Lo inaceptable de la muerte

Acurrucado, bañado de sudor que huele a melancolía, a rabia y a destiempo, recuerdas el sabor de nuestras palabras adolescentes, de las largas noches sentados en el césped, imaginándonos cómo seríamos defensores de libertades. Discutiendo hasta el alba que un hombre y una mujer sin ética, sin pasión, no son nada.

Eres el hombre agua que creyó ser fuego. Te meces sobre tu cuerpo como buscando alivio, rememorando las noches del Tepozteco, cuando arrullados en hamacas mirando al infinito, bebíamos cerveza y filosofábamos barato, porque en aquel entonces no nos costaba hablar con la verdad.

Te recuerdas cámara en mano, esa tarde en que te concebiste indomable y fuerte; te pensaste invencible porque creíste -de todo corazón- que podíamos ser libres. Creímos tú, yo y muchas de nuestra generación que cuando llegara el siglo XXI este país sería más justo, menos pobre, más humano. Querías ser periodista para dar cuenta de que los sueños se cumplen; pero llegó la pesadilla vestida de sicario gubernamental.

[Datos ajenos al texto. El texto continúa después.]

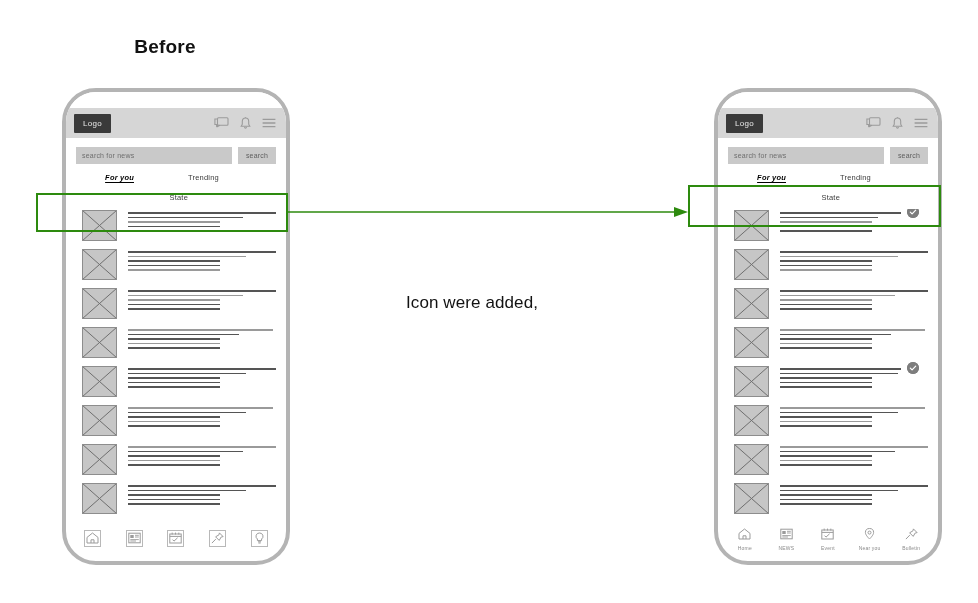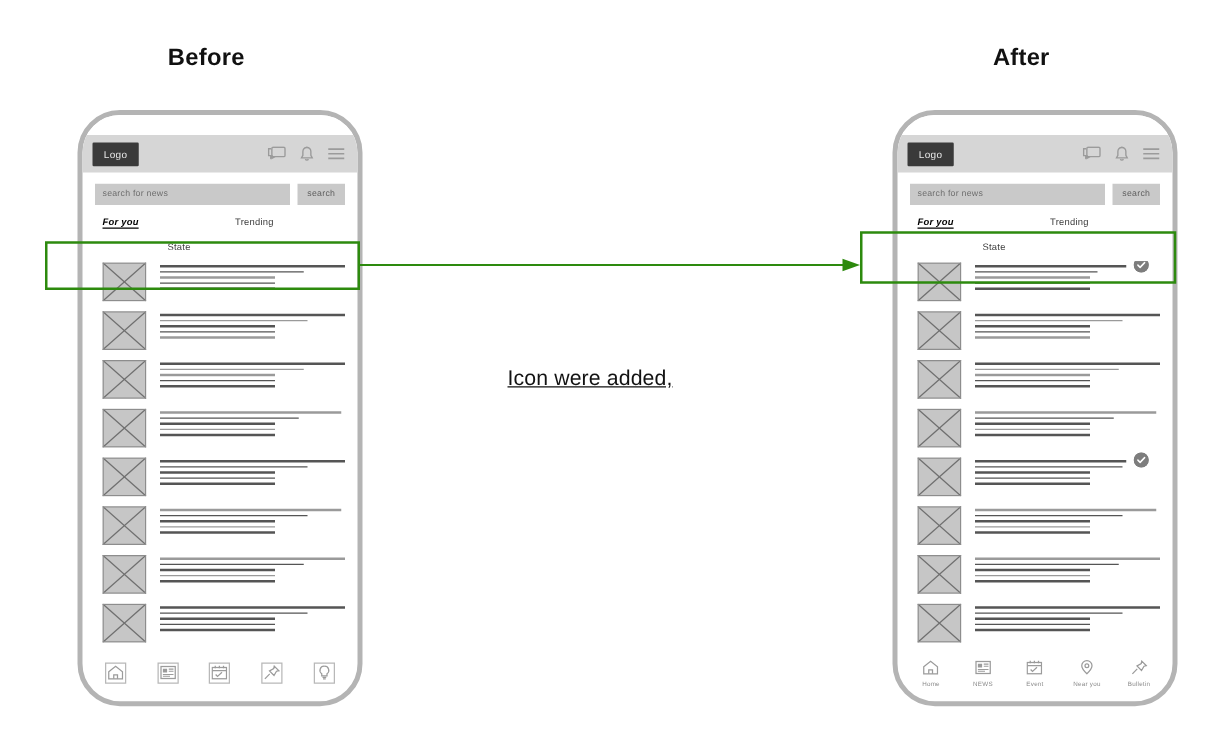"After" div.col-title { html: <div>After</div> -> none }
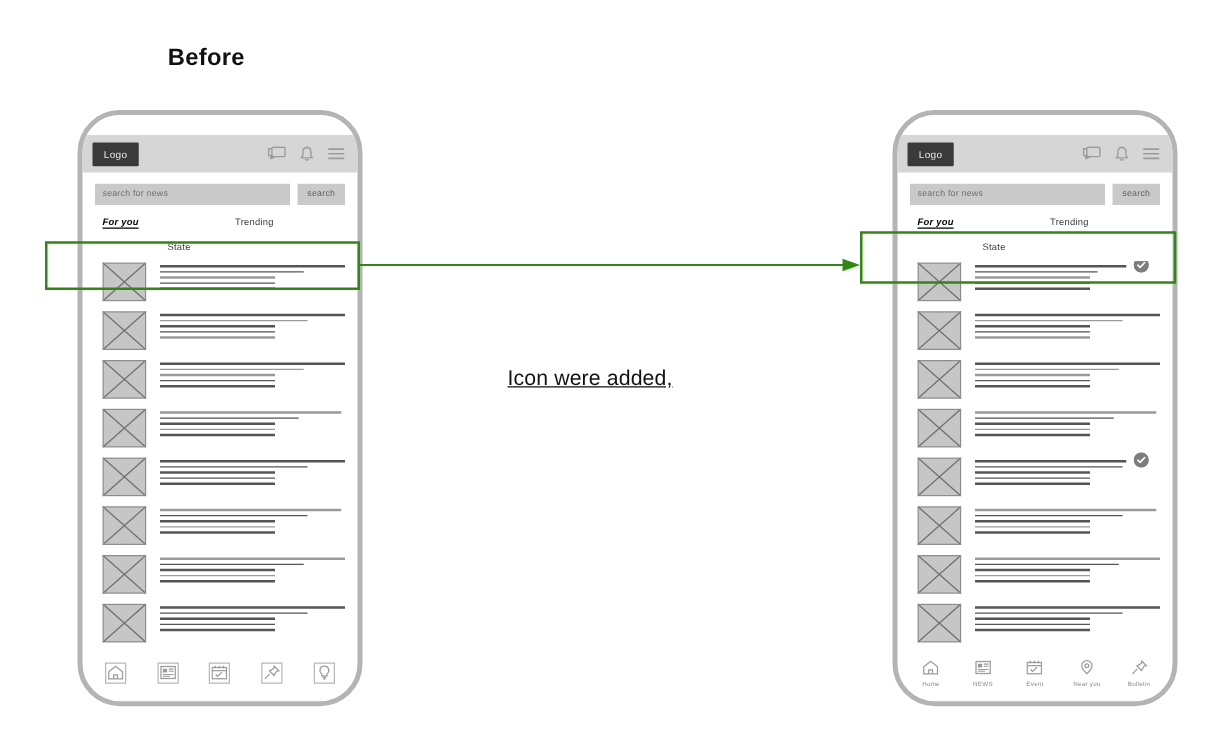"Logo" .phone { text-align: none -> right }
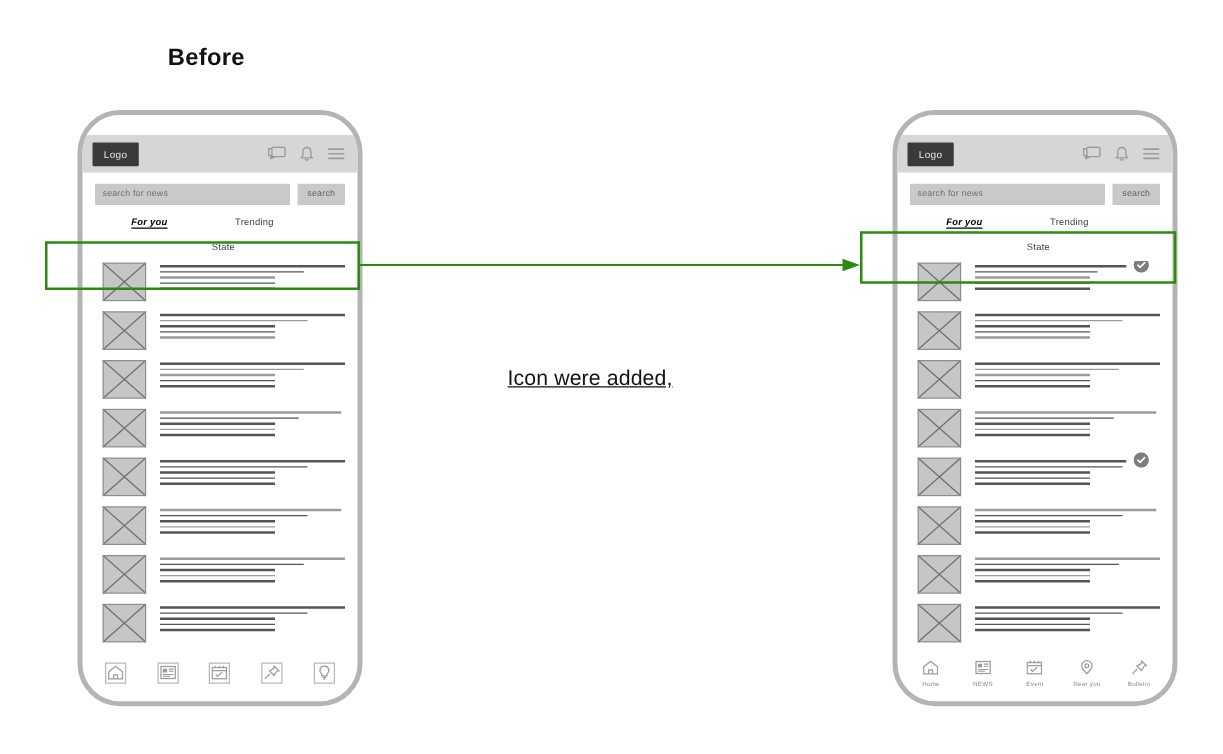"Icon were added," .caption div { text-decoration: underline -> none }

Han pasado los días y escribes tu desahucio en un trozo de papel periódico, diciendo que no soportabas la tortura y los golpes. Parece que tu cerebro está por estallar, meditar no te sirve, para eso se necesita silencio y paz.

Las palabras escurren de tu boca sangrante: sólo soy periodista, murmuras. Cada letra te duele, como te duele el vientre de los golpes recibidos. Igual te mataron, y cerca del diario te arrojaron como despojo. Para otros, incluso los colegas, ya no eres tú. Te llaman cadáver para exorcizar la tragedia de un hermano caído, para no mirarse en el espejo de lo posible, para no sacar el número del siguiente en turno. Dudamos, porque la confusión es la hija perversa de la guerra. Escribimos la palabra ejecutado, en lugar de decir asesinado, dos veces te matan entonces: la primera las balas, la segunda el derecho a demostrar que fuiste víctima y no cómplice de asesinos a sueldo.

Mientras tanto escribo por ti y para nosotras, escribo por mi libertad y a pesar del miedo de otros hacia nuestra locura por defender la transparencia y el derecho a narrar el mundo desde nuestros ojos y con el eco de la palabras de las miles de víctimas. Sabemos, qué bien que lo sabemos, que la retórica criminal y la del poder en turno se encuentran en la elipse discursiva. Hemos de conjurar el miedo, tejer crónicas para rescatar la compasión, la empatía y la solidaridad.

Y contamos a cada persona asesinada, buscamos sus nombres, intentamos revelar la humanidad detrás de cada tragedia. Recordamos al poeta que preguntó a los torturadores ¿qué paliza paterna te generó cobarde? Así nos atrevemos a mirar, para comprender el mapa de la codicia del poder, a los mercaderes de la muerte como sucedáneo de la seguridad. Escribimos sin doblegarnos, abrazadas a la simple idea de que no nos rendimos ante la guerra, ante la muerte, ante la inducción estratégica del miedo. No rendimos nuestra palabra, ni nuestra voz, ni ante el creciente cerco mediático. Aunque sean pocos aún tenemos medios sin miedo.

Ellos allá afuera juegan al ajedrez del odio y, como la justicia ya no tiene catres en las cárceles rebosantes de la República, lo de hoy es matar para limpiar; nos dicen que a los estudiantes los quemaron, sabemos ahora que no es cierto. Seguiremos buscando pues.

Aquí estamos, en la resistencia total ante la normalización del crimen como solución política, buscando serenidad para desentrañar la verdad y hacerle saber al régimen que la limpieza social es inaceptable.